The VIX closing median value from January 1990 through October 2015 is 18.01.
Example calculation: if the VIX is at 16 and a VIX future has 10 days before expiration this model predicts a price of 16.93.
16+ (1-16/18.01)* Ln (10+1) +3.1623*0.23 = 16+ 0.1116* 2.3979 + 3.1623*.21 = 16.93
A near real-time chart of the VIX Futures values predicted by the equation is posted here.
A Few Notes on the Equation
- At VIX Future expiration (X = 0), the equation sets the VIX futures price equal to the VIX. The convergence term in the middle is forced to zero because Ln (0+1) equals zero and the carry cost term on the right is forced to zero by X being zero.
- If the VIX matches its historical median price the convergence term is canceled out by the expression in front of the natural log, and the only difference in prices from the VIX will be the square root of time scaled factor on the right.
- If the VIX is relatively low (below the historic median) the equation predicts the typical premium prices of the VIX futures relative to the VIX. The market is in this state 75% to 85% of the time.
- Conversely, if the VIX is high, the equation predicts the VIX futures will be cheap relative to the VIX levels.
- Since volatility increases with the square root of time, the term on the right side of the equation suggests a time scaled volatility component.

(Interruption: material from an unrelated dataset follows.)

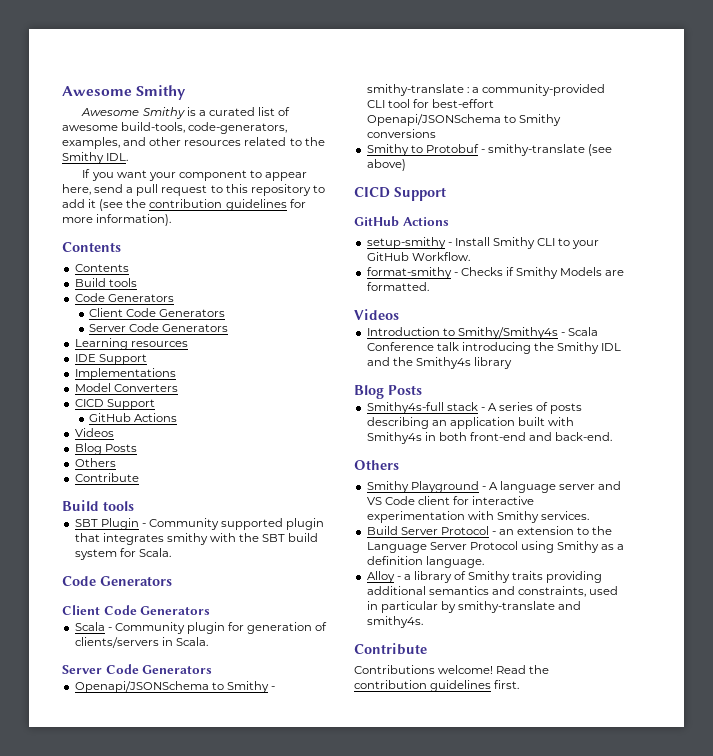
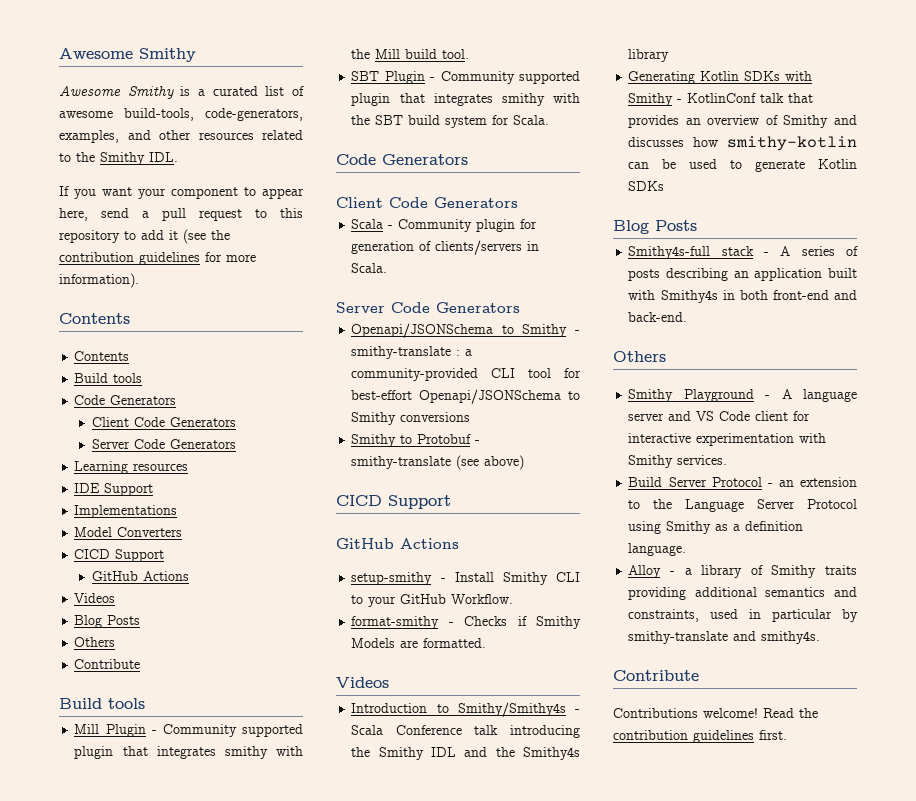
+ Mill Plugin - Community supported plugin that integrates smithy with the Mill build tool.
+ Generating Kotlin SDKs with Smithy - KotlinConf talk that provides an overview of Smithy and discusses how smithy-kotlin can be used to generate Kotlin SDKs

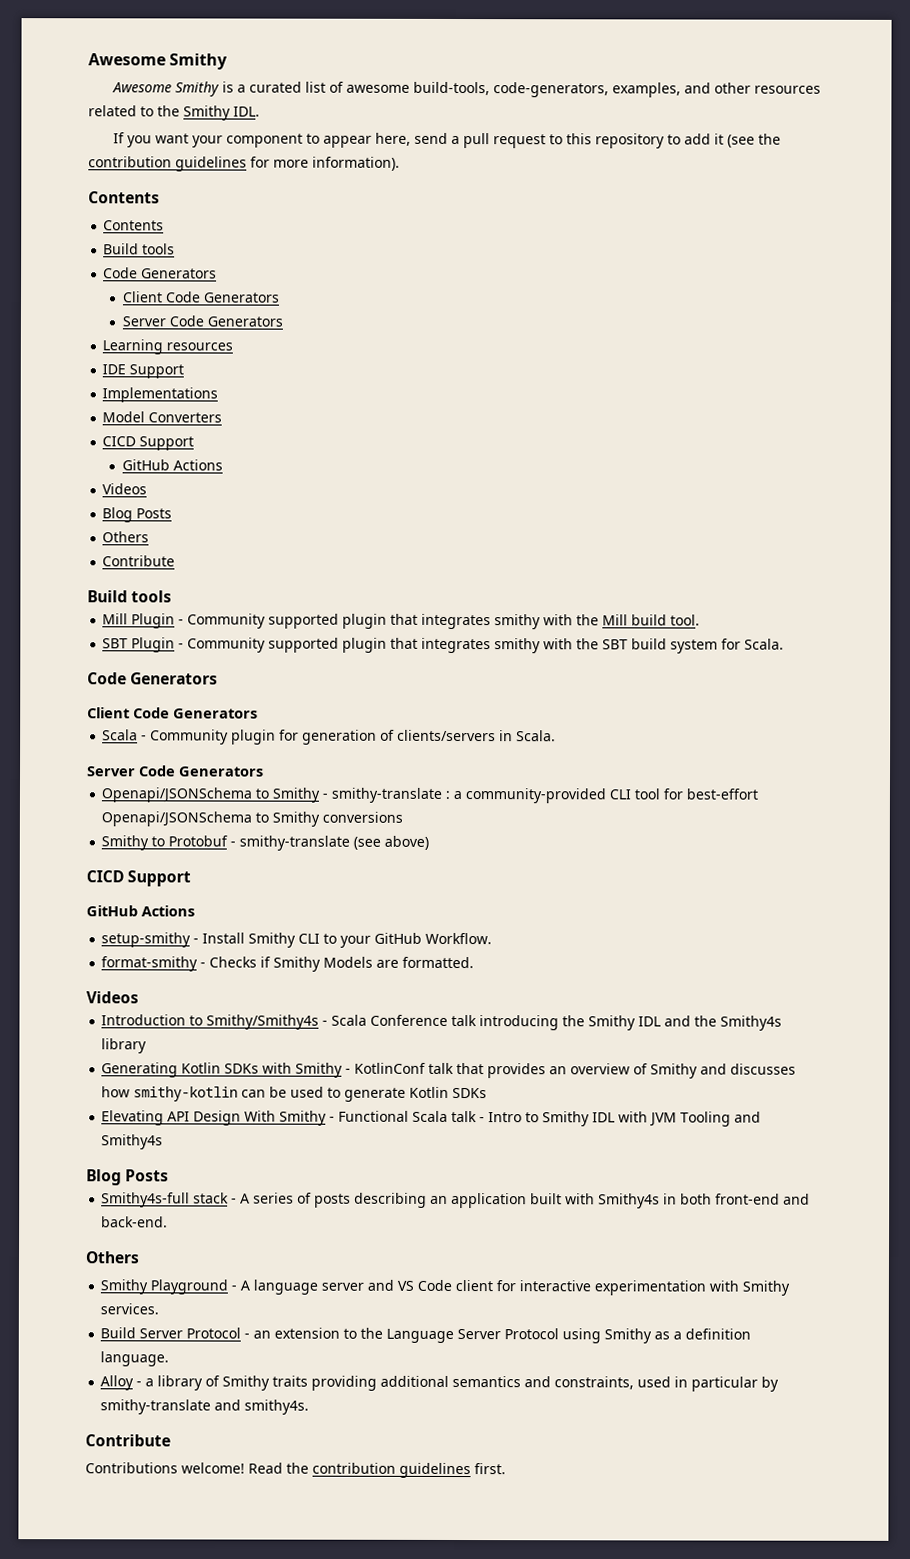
+ Elevating API Design With Smithy - Functional Scala talk - Intro to Smithy IDL with JVM Tooling and Smithy4s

The 0.21 factor was determined empirically by adjusting its value until the average errors for the 3rd, 4th, and 5th-month futures from March 2004 through September 2015 were less than a percent. The resulting 0.21 factor is quite close to the historical VIX median volatility of 0.18, so it’s possible that it is an implied volatility factor that rests a few percentage points above the historical value.
Why A Model?
You might reasonably ask why bother with a model when you can just look up the current VIX futures prices on the web. This model is interesting to me because:
- It helps me understand the underlying mechanisms behind VIX Futures pricing
- I can determine how current VIX futures prices are behaving compared to their predicted behavior—useful for evaluating situations where event risk is distorting prices or the market is especially panicky
- I can predict future VIX futures prices for various VIX scenarios
The model is very inaccurate at times, with errors on historic data sometimes exceeding +30%/-15% percent. The chart below shows the model’s error terms for the next to expire futures since 2004.
The model tends to overestimate futures prices while in sustained periods of low VIX and underestimate the prices in bear markets. During big volatility spikes (Oct 08, Aug 11, Aug 15) the model predicts VIX futures values that far exceed the actual prices.
It isn’t surprising that the model doesn’t adroitly handle the impact of big jumps or drops in market volatility since it doesn’t incorporate any historical information at all—other than the long-term median VIX value.
The error spike on the far right of the error chart is a whopper, nearly 50%. On August 24th, 2015 the VIX closed up 45% at 40.74, but the front month future (September) only climbed 26% to 25.13. The model predicted a value of 37.16, up 39%.
Despite the chaos prevalent on August 24th the futures market did an impressive job of predicting the eventual (23 days later) expiration value of the September 2015 futures. Expiration was at 22.38, only 2.75 points away from the August 24th closing value.
A more accurate model would need to incorporate the effects of VIX jumps and slumps. It’s not a trivial problem. In general, the VIX futures seriously lag big jumps in the VIX, but then stay higher than you’d expect after the volatility drops. Part of this post is an enhancement to the model that does take VIX’s gyrations into account, but it still leaves a lot to be desired.
Now instead of resembling Fellini’s circus the VIX futures moves in the Volatility Circus feel more rational to me. Their movements are often mysterious and complex—but a simple theme unites.